With the growing concern over security issues among corporate houses, the management is facing stiff challenges as far as usage of personal devices is concerned. As a growing number of mobile executives prefer to carry their own personal devices like notebooks and PDAs, organisations are either deploying strong security technologies or planning to do so in the coming days. The distinction between personal and enterprise devices is fading by the day.

Gartner attributes use of contract and temporary workers, mobile workers needing personal data and connectivity while on the move and the growth of full and part-time tele working as key drivers drivers of this trend. Gartner predicts that by 2008, 10% of companies will require employee-purchased notebooks.

Maximising employee productivity

In order to provide flexibility and get the maximum out of their employees, organisations are allowing the usage of personal devices, whether in office or on the move.

Alagu Balaraman, vice president, Process and Architect, Britannia Industries believes that the expectations of the employee and employer are changing. People are expected to bring skills, knowledge and relationships to the table. "The company may offer a Blackberry connection to the e-mail, but I don't want to change my handset or carry two phones. In that case I want the service but only on my existing handset. If I will use two I might be less effective because instead of working I am trying to learn a new device," explains Balaraman.

Take the case of Mahindra and Mahindra Finaancial Services Limited (MMFSL). The company is allowing its field as well as office staff to use their notebooks and PDAs to access corporate information as and when required.

Nevertheless, some organisations have restricted the use of personal devices. To offer different access options to their employees, these organisations have deployed strong security technologies in place.

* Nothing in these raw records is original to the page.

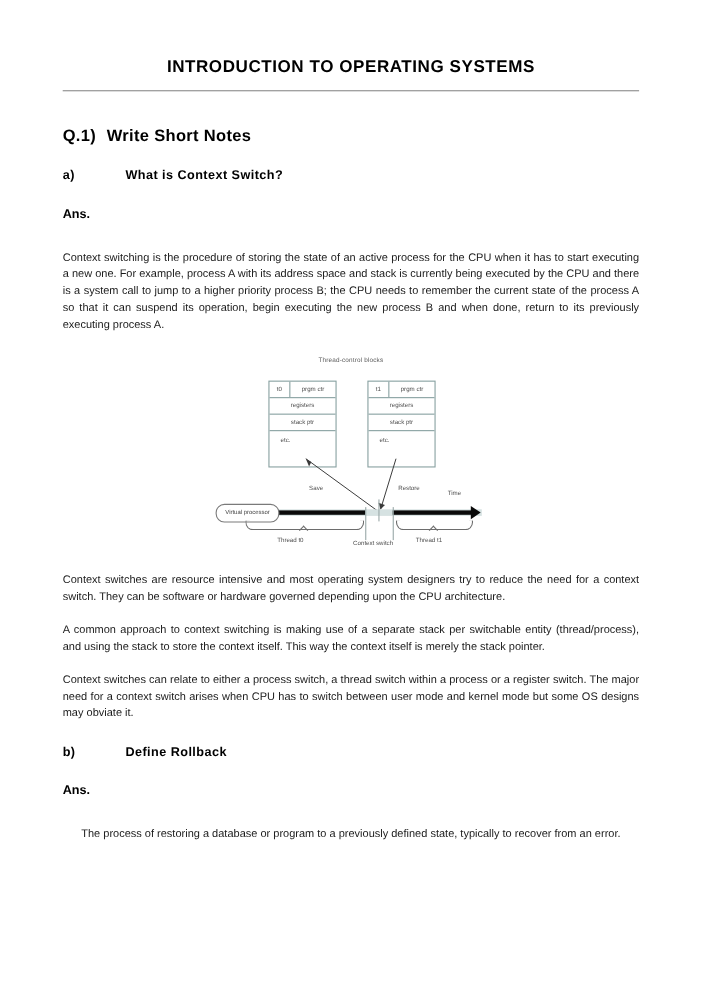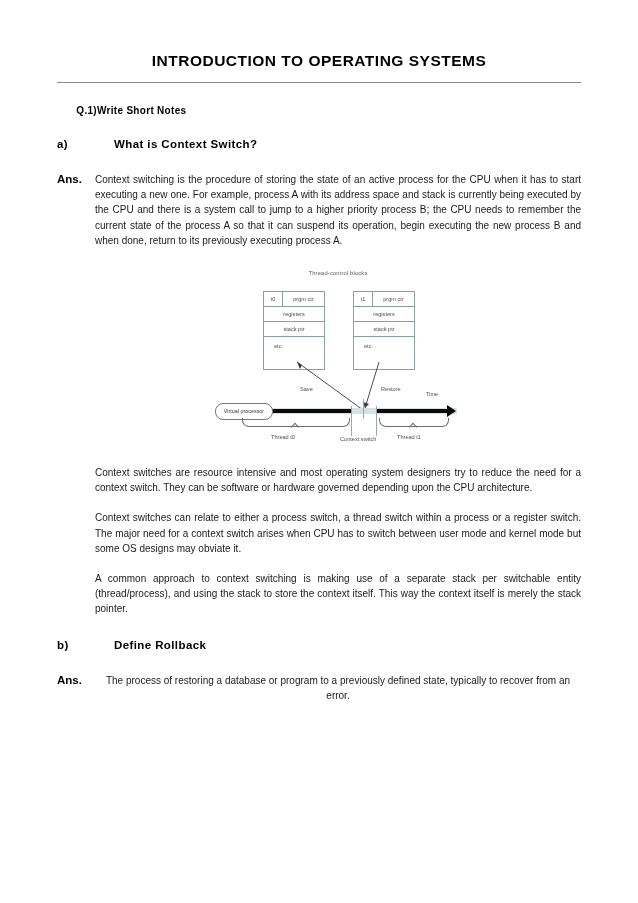--- a/index.html
+++ b/index.html
@@ -51,25 +51,24 @@
     height: 1px;
     background: #8a8a8a;
     width: 100%;
     margin: 0 0 0 0;
   }
 
   
   .q-line {
     display: flex;
     font-weight: bold;
-    font-size: 10px;
+    font-size: 15px;
     letter-spacing: 0.3px;
     color: #000;
-    margin-top: 22px;
-    text-align: right;
+    margin-top: 32px;
   }
   .q-num {
     width: 40px;
     flex: 0 0 40px;
   }
   .sub-line {
     display: flex;
     font-weight: bold;
     font-size: 11.5px;
     letter-spacing: 0.4px;
@@ -77,20 +76,21 @@
     margin-top: 22px;
   }
   .sub-letter {
     width: 57px;
     flex: 0 0 57px;
   }
 
   .ans-block {
     display: flex;
     margin-top: 22px;
+    flex-direction: column;
   }
   .ans-label {
     width: 38px;
     flex: 0 0 38px;
     font-weight: bold;
     font-size: 11.5px;
     color: #000;
     padding-top: 1px;
   }
   .ans-body {
@@ -342,22 +342,22 @@
             <div class="fig-lbl lbl-restore">Restore</div>
             <div class="fig-lbl lbl-time">Time</div>
             <div class="fig-lbl lbl-thread0">Thread t0</div>
             <div class="fig-lbl lbl-thread1">Thread t1</div>
             <div class="fig-lbl lbl-ctxsw">Context switch</div>
 
           </div>
         </div>
 
         <p class="para para-gap">Context switches are resource intensive and most operating system designers try to reduce the need for a context switch. They can be software or hardware governed depending upon the CPU architecture.</p>
+        <p class="para">A common approach to context switching is making use of a separate stack per switchable entity (thread/process), and using the stack to store the context itself. This way the context itself is merely the stack pointer.</p>
         <p class="para">Context switches can relate to either a process switch, a thread switch within a process or a register switch. The major need for a context switch arises when CPU has to switch between user mode and kernel mode but some OS designs may obviate it.</p>
-        <p class="para">A common approach to context switching is making use of a separate stack per switchable entity (thread/process), and using the stack to store the context itself. This way the context itself is merely the stack pointer.</p>
       </div>
     </div>
 
     <div class="sub-line">
       <span class="sub-letter">b)</span>
       <span>Define Rollback</span>
     </div>
 
     <div class="ans-block">
       <div class="ans-label">Ans.</div>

Jagsonpal Pharmaceuticals, for instance, has permitted its field managers to use their own devices to connect with the corporate network, but has barred the R&D department from doing so.

Explaining the reason for this divide, Prakash Pradhan, head - IT, Jagsonpal Pharmaceuticals, states, "As we are in the pharmaceutical industry, R&D data is extremely critical for us. Hence, we do not allow our R&D employees to use their personal notebooks or PDAs. Though we have relaxed it for our field staff like regional managers."

Relaxing standards; framing security policies

A 2006 Gartner survey of medium-sized business in six countries found that 42% of organisations had policies or schemes allowing employees to connect personally owned PCs to the corporate network. Though the trend is new to Indian entrepreneurs, several organisations are providing this flexibility to their employees by framing strong security policies and relaxing their internal standards. Many of these security tools, such as network access control (NAC), PC virtualisation and digital rights management (DRM) are being adopted by enterprises to manage threats.

MMFSL has deployed SSL VPN along with Citrix security solutions, to enable employees to use their personal devices over the corporate network. Informs Suresh Shanmugam, CIO, MMFSL, "Since our business operations are more into rural and remote operations, mobility on control and collection is used effectively. All requests from our employees are routed through Citrix security or SSL VPN, which is exposed to the internal users on specific registrations on password labels and roles defined during the allocations."

The information required to run a business entity requires some kind of control to accelerate the task force. The quantum of usage should be based on the business requirements and policies derived out of it to ensure better control with accurate information on field. Most companies are relaxing standards wherever they do not deal with 3rd party data, flirting with the risk of getting into a legal liability. "Instead of changing security policies, they are probably 'overlooking' them. It's easy to do, because most security policies are incredibly difficult to implement in a world of rapidly changing standards, devices and usage," concludes Balaraman.